Try it –
Transcribe each line below verbatim; pictures excluded.

# # # #

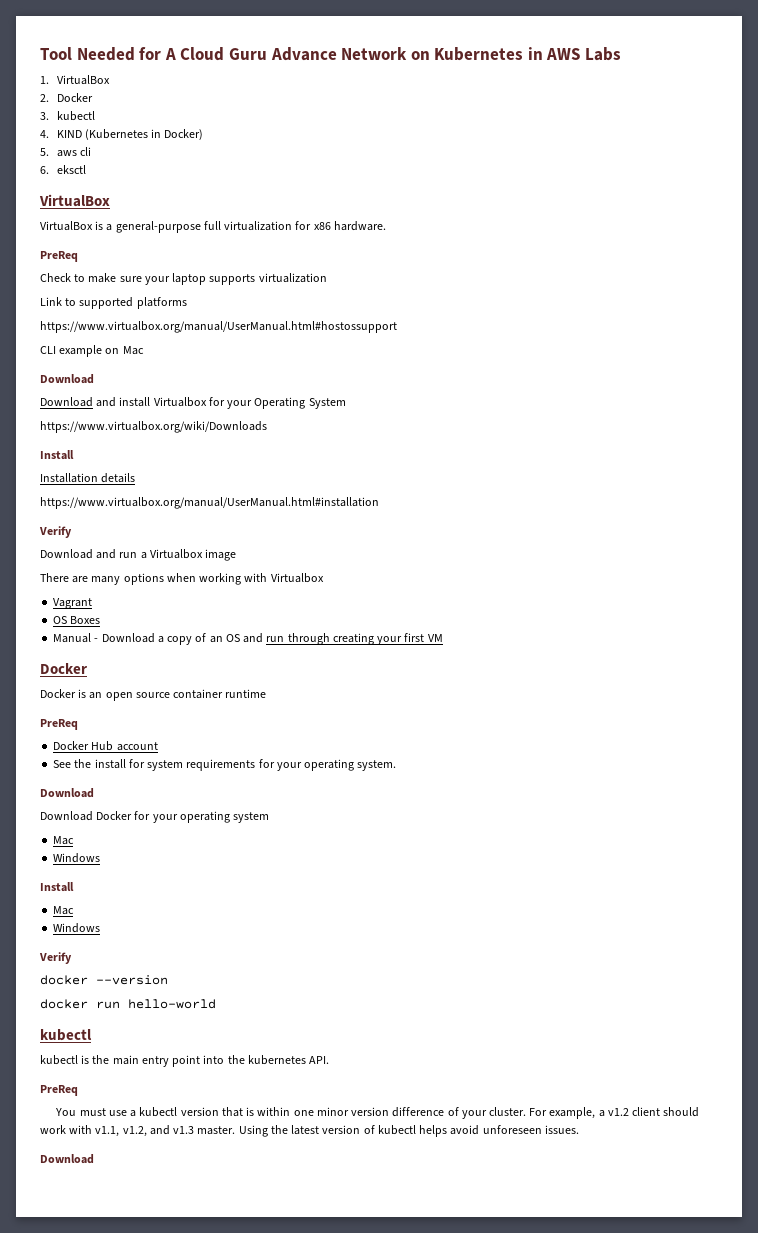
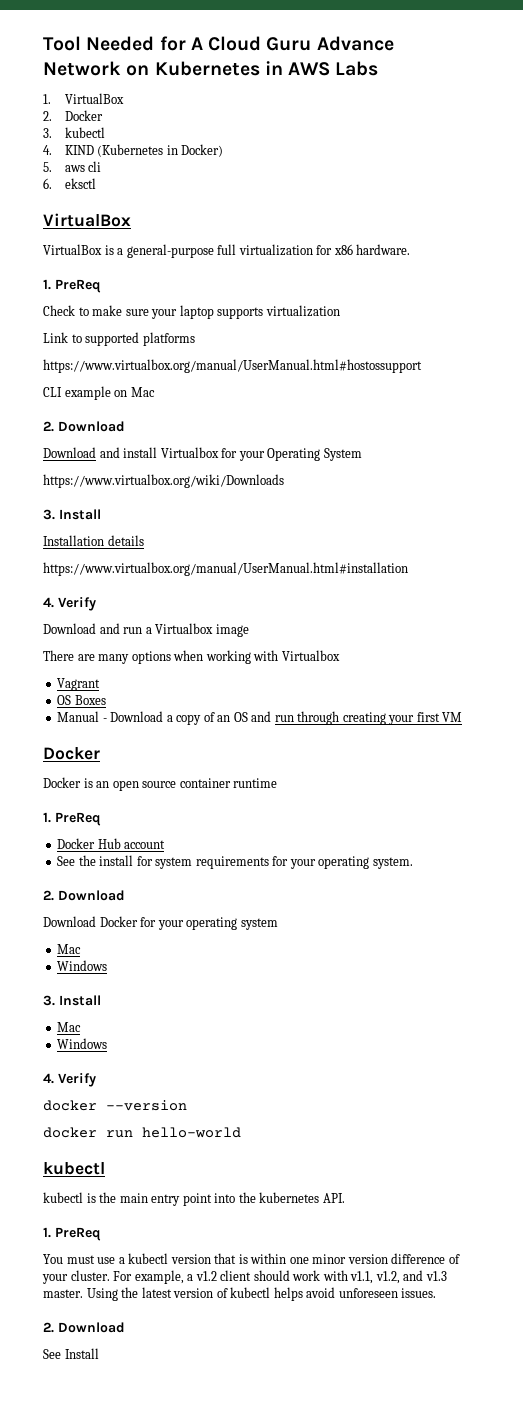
(386, 226) none -> [43,279,51,290] 1.
(144, 350) none -> [43,421,54,432] 2.
(267, 427) none -> [43,509,55,520] 3.
(379, 503) none -> [43,597,54,608] 4.
(267, 693) none -> [43,812,51,823] 1.
(397, 765) none -> [43,890,54,901] 2.
(101, 858) none -> [43,995,55,1006] 3.
(101, 928) none -> [43,1073,54,1084] 4.
(330, 1060) none -> [43,1227,51,1238] 1.
[40,1154,94,1164] Download -> [43,1322,125,1333] [43,1348,99,1359] 2. Download // See Install

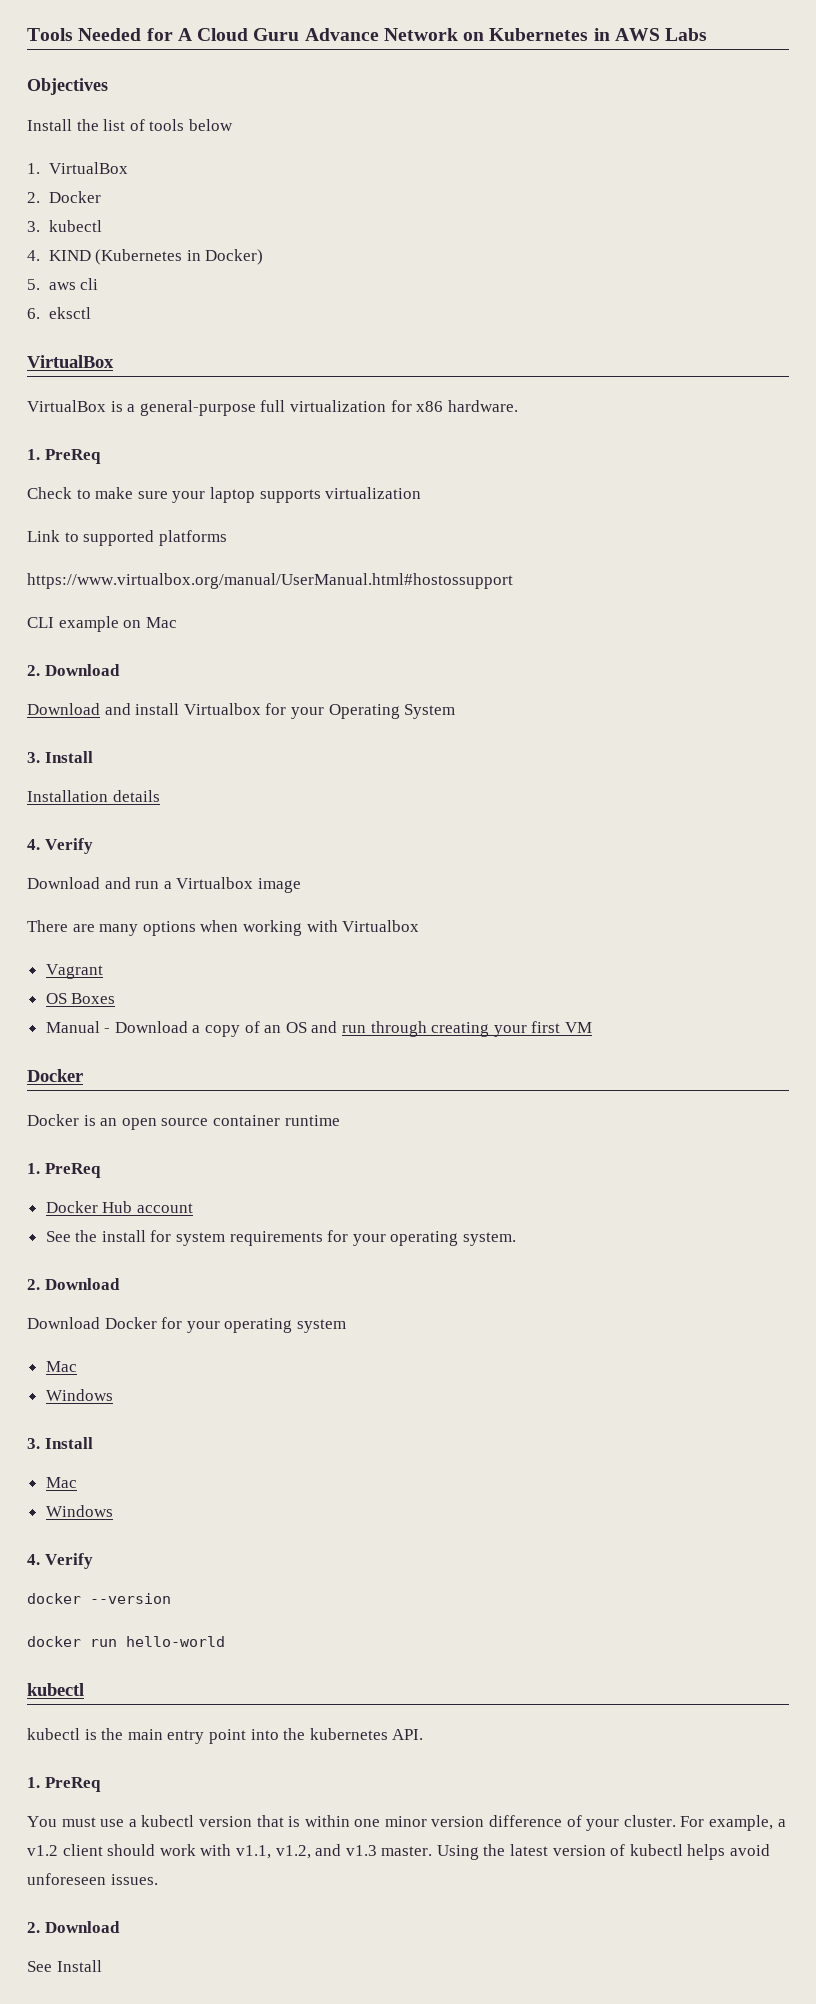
[43,36,81,51] Tool -> [27,28,73,41] Tools
(379, 68) none -> [27,78,108,95] [27,119,233,131] // Objectives // Install the list of tools below
[43,474,284,488] // https://www.virtualbox.org/wiki/Downloads -> (456, 711) none
[43,562,408,576] // https://www.virtualbox.org/manual/UserManual.html#installation -> (160, 796) none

# # # #

Task result –
(386, 226) none -> [43,279,51,290] 1.
(144, 350) none -> [43,421,54,432] 2.
(267, 427) none -> [43,509,55,520] 3.
(379, 503) none -> [43,597,54,608] 4.
(267, 693) none -> [43,812,51,823] 1.
(397, 765) none -> [43,890,54,901] 2.
(101, 858) none -> [43,995,55,1006] 3.
(101, 928) none -> [43,1073,54,1084] 4.
(330, 1060) none -> [43,1227,51,1238] 1.
[40,1154,94,1164] Download -> [43,1322,125,1333] [43,1348,99,1359] 2. Download // See Install

[43,36,81,51] Tool -> [27,28,73,41] Tools
(379, 68) none -> [27,78,108,95] [27,119,233,131] // Objectives // Install the list of tools below
[43,474,284,488] // https://www.virtualbox.org/wiki/Downloads -> (456, 711) none
[43,562,408,576] // https://www.virtualbox.org/manual/UserManual.html#installation -> (160, 796) none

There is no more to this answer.